Studies have shown that some trauma survivors report positive changes and enhanced personal development, called post traumatic growth (PTG). PTG refers to any beneficial change resulting from a major life crisis or traumatic event, but people most commonly experience a positive shift by having a renewed appreciation for life; adopting a new world view with new possibilities for themselves; feeling more personal strength; feeling more satisfied spiritually, and/or their relationships improve.
In the years I spent recovering from a brain injury, I experienced every single one of these.
There’s no standard to determine what constitutes trauma or healthy growth but it has been determined why some people experience PTG and some don’t. As expected, it was found that people with a moderate aptitude for psychological adjustment were the most likely to show signs of PTG while those with difficulty adapting exhibited less. However, surprisingly, those with the highest aptitude for psychological adjustment demonstrated the least signs of positive change perhaps because they already understood that difficulty is integral to life, were already adaptable, and not that transformed by the experience.
In an article interviewing comedian Jerry Seinfeld, he recalls being heckled and ignored as a struggling comedian in his early days. On one particularly soul-crushing occasion, people at a New York disco went right on dancing through his act as though he weren’t even on stage. Such challenges made him a stronger person and better performer he said. “I don’t mind suffering. You suffer in all things — work, relationships, whatever else you do. Unless you’re eating ice cream, you’re suffering,” he commented.

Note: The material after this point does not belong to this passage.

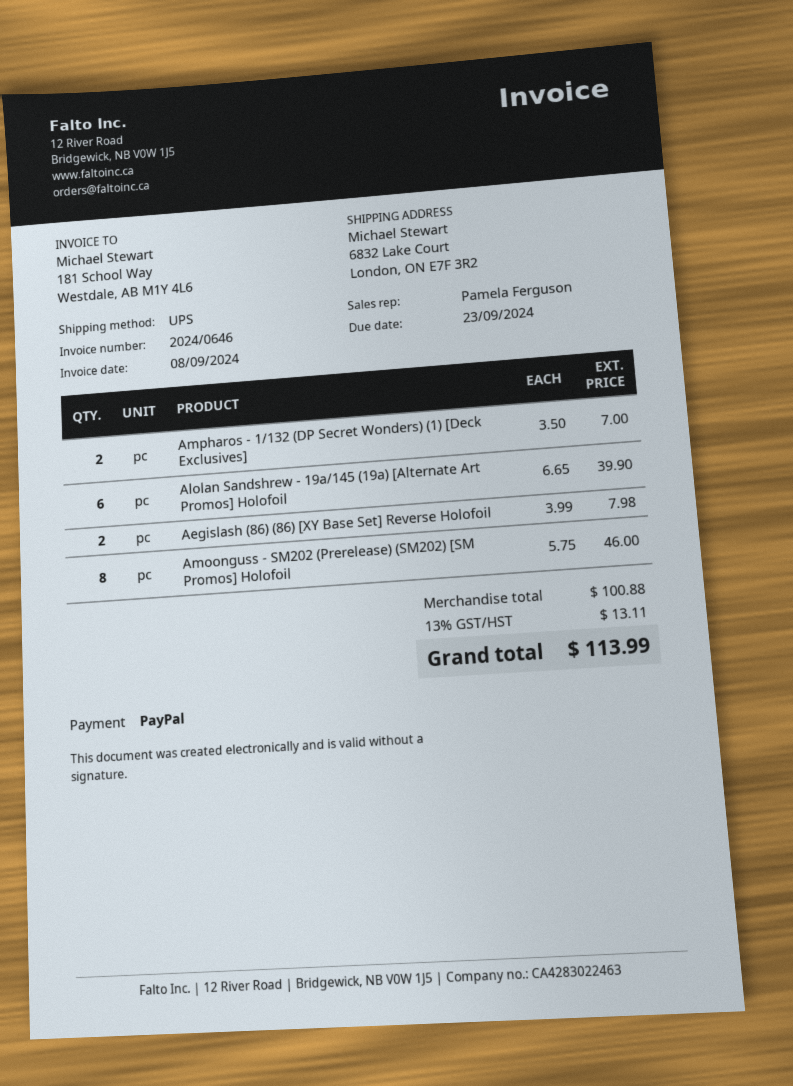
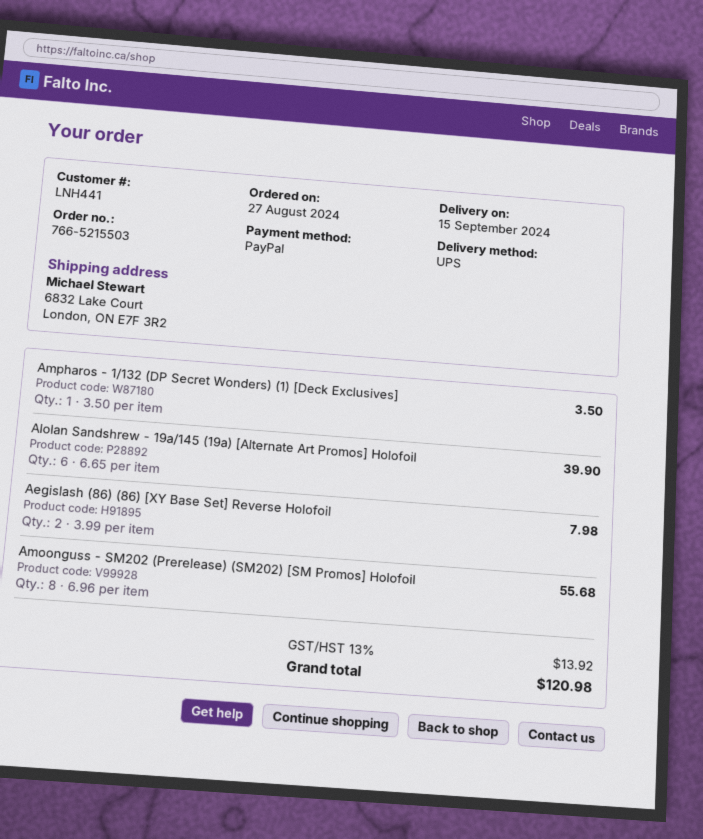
Ampharos - 1/132 (DP Secret Wonders) (1) [Deck Exclusives]: 2 x 3.50 = 7.00 -> 1 x 3.50 = 3.50
Amoonguss - SM202 (Prerelease) (SM202) [SM Promos] Holofoil: 8 x 5.75 = 46.00 -> 8 x 6.96 = 55.68
tax: 13% = 13.11 -> 13% = 13.92
total: 113.99 -> 120.98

Victor Frankl, a neurologist, psychiatrist, holocaust survivor and author of Man’s Search for Meaning (pdf in my paid subsribers site, https://free-stuff.by-sophie.com, wrote:
The way in which a man accepts his fate and all the suffering it entails, the way in which he takes up his cross, gives him ample opportunity – even under the most difficult circumstances to add a deeper meaning to his life.
While some pain and suffering in life are unavoidable and part of the human experience, much is self induced by our thoughts and can be radically reduced by mindfulness practices and mental health tools. Learning to alter my thoughts has drastically improved my life. To be able to work with the same types of challenges that used to cause me such panic, pain, and suffering has provided me a consistent level of calm, joy, optimism and trust in myself and the universe.

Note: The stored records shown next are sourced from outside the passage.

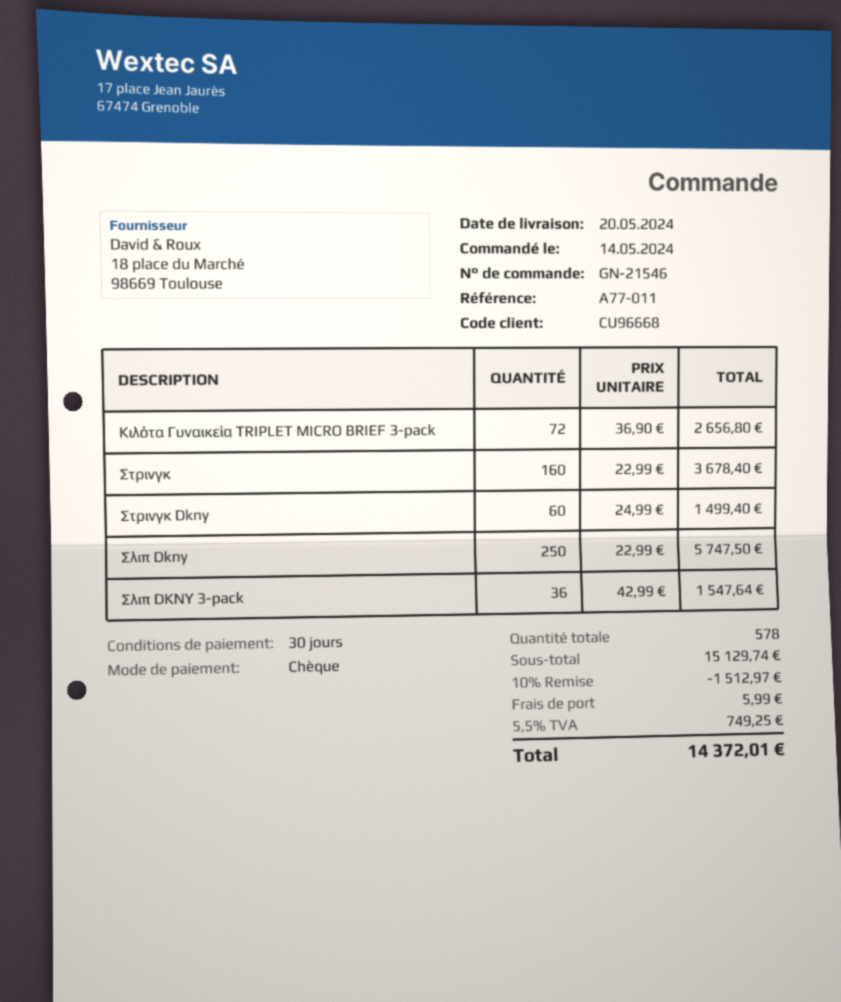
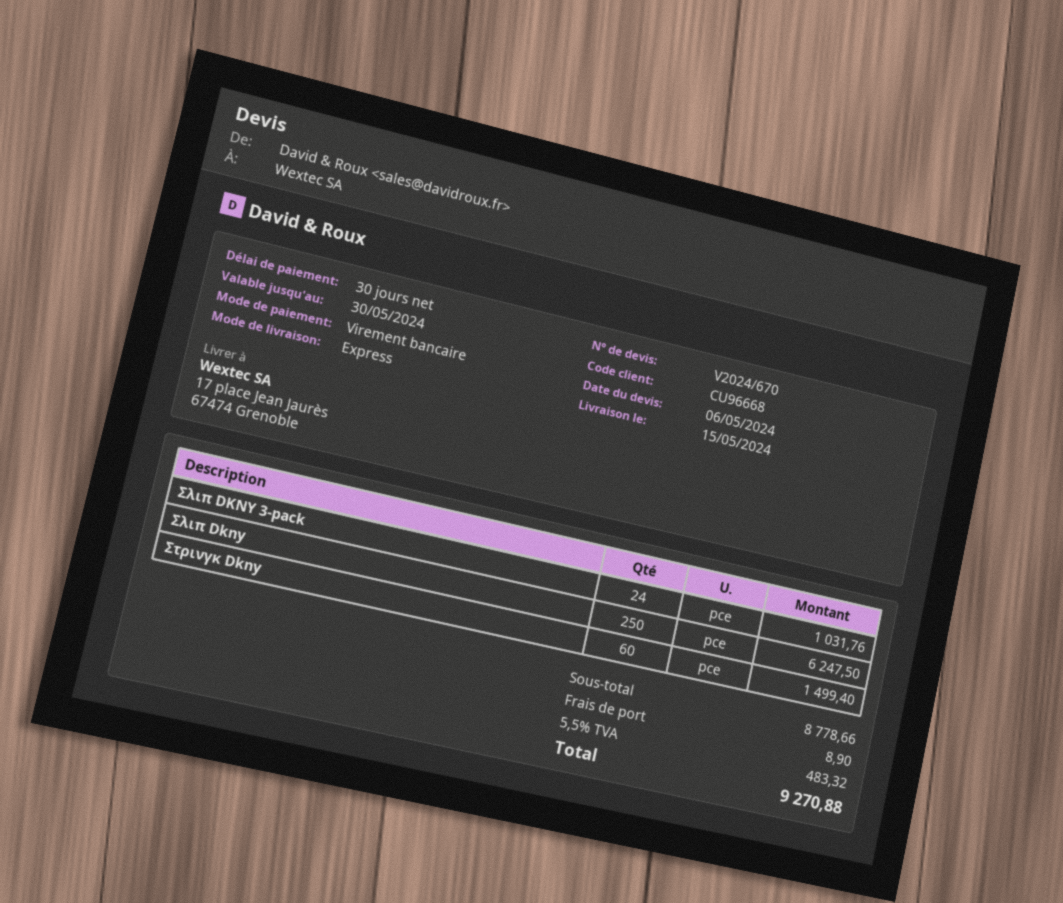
delivery date: 2024-05-20 -> 2024-05-15
payment method: cheque -> bank transfer
Κιλότα Γυναικεία TRIPLET MICRO BRIEF 3-pack: 72 for 2656.80 -> none
Στρινγκ: 160 for 3678.40 -> none
Σλιπ Dkny: 250 for 5747.50 -> 250 for 6247.50
Σλιπ DKNY 3-pack: 36 for 1547.64 -> 24 for 1031.76
subtotal: 15129.74 -> 8778.66
discount: 10% = 1512.97 -> none
shipping: 5.99 -> 8.90
tax: 5.5% = 749.25 -> 5.5% = 483.32
total: 14372.01 -> 9270.88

It’s not that I don’t have any troubles anymore – far from it, but they don’t traumatize me, hijack my life and steal my peace of mind like they used to. After a few minutes, sometimes hours — OK, maybe even days of the “I can’t believe this!” feeling, I take a deep breath, stop struggling, and, eventually, accept what’s before me.
Accepting isn’t the same as condoning or approving. To accept means to stop resisting or struggling against what is because to do so causes pain and suffering. Acceptance means to surrender to the moment as it is. Not give up.
In a video by the author and philosopher, Ekhart Tolle, he indicates that we aren’t able to surrender until we’re completely fed up with suffering. He says that a person has to have had enough and, at some level, recognize that the suffering is self created by their thoughts and that there is another way to live. This was certainly true in my case.
The concept of surrendering is taught in every religion. Surrendering is the central message of Buddhism and is even found in the teachings of Jesus.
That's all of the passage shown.